To persuade Coldwell Banker, Bohannon and Wells Fargo to deliver meaningfully on their pledges, a campaign by local activists should be carefully planned and disciplined. It will require a well-researched proposal for which community education has built public support that is then presented respectfully to executives, board members and perhaps the stockholders of the companies from which remedial contributions are expected. Nonviolent public and perhaps disruptive tactics can be employed if quieter efforts at persuasion fail.
Image
Credit...Andres Gonzalez for The New York Times
In the 1960s, racial justice victories were won only after marches, demonstrations and civil disobedience convinced elected officials that reform was necessary. Activists today have an advantage; there is much greater public understanding of the legacies of slavery and Jim Crow. But still, civil rights victories will almost certainly require more than rallies, demonstrations and discussions on social media.
Students typically learn that in 1955, Rosa Parks, a seamstress in a Montgomery, Ala., department store, was too tired at the end of her workday to give up a bus seat to a white passenger, as the law required. Most students don’t learn that she had spent more than a decade in her local N.A.A.C.P. chapter and had attended — four months before she inspired a bus boycott — the Highlander Folk School in Tennessee, where she received training in nonviolent civil disobedience. In these trainings, the institute prepared other civil rights activists as well, including the Rev. Martin Luther King Jr. and John Lewis.
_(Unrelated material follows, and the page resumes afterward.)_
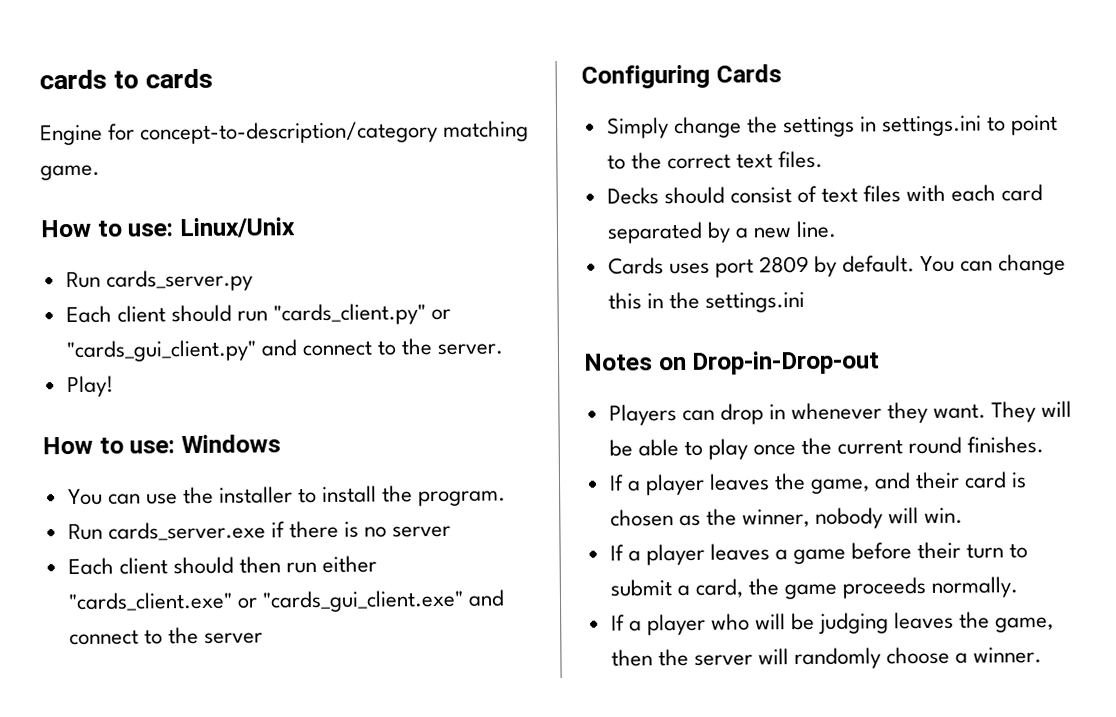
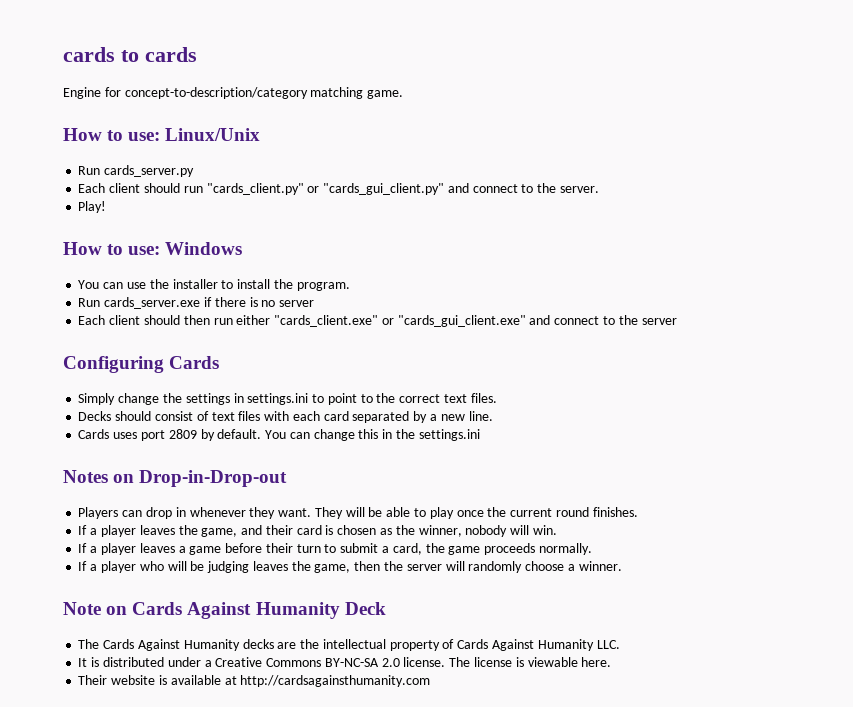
+ Note on Cards Against Humanity Deck
+ The Cards Against Humanity decks are the intellectual property of Cards Against Humanity LLC.
+ It is distributed under a Creative Commons BY-NC-SA 2.0 license. The license is viewable here.
+ Their website is available at http://cardsagainsthumanity.com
Black Lives Matter supporters in places like San Mateo will need similar training to acquire the skill to persuade powerful institutions to turn vague pledges of good intentions into actual reform.
Cities and towns in metropolitan areas across this country have a history analogous to San Mateo’s. Uncovering it is hard work. Undoing it will be even harder. Winning the civil rights victories of the past required unusual dedication and persistence — extraordinary, really — and it will take more of the same to make Black lives matter in every neighborhood.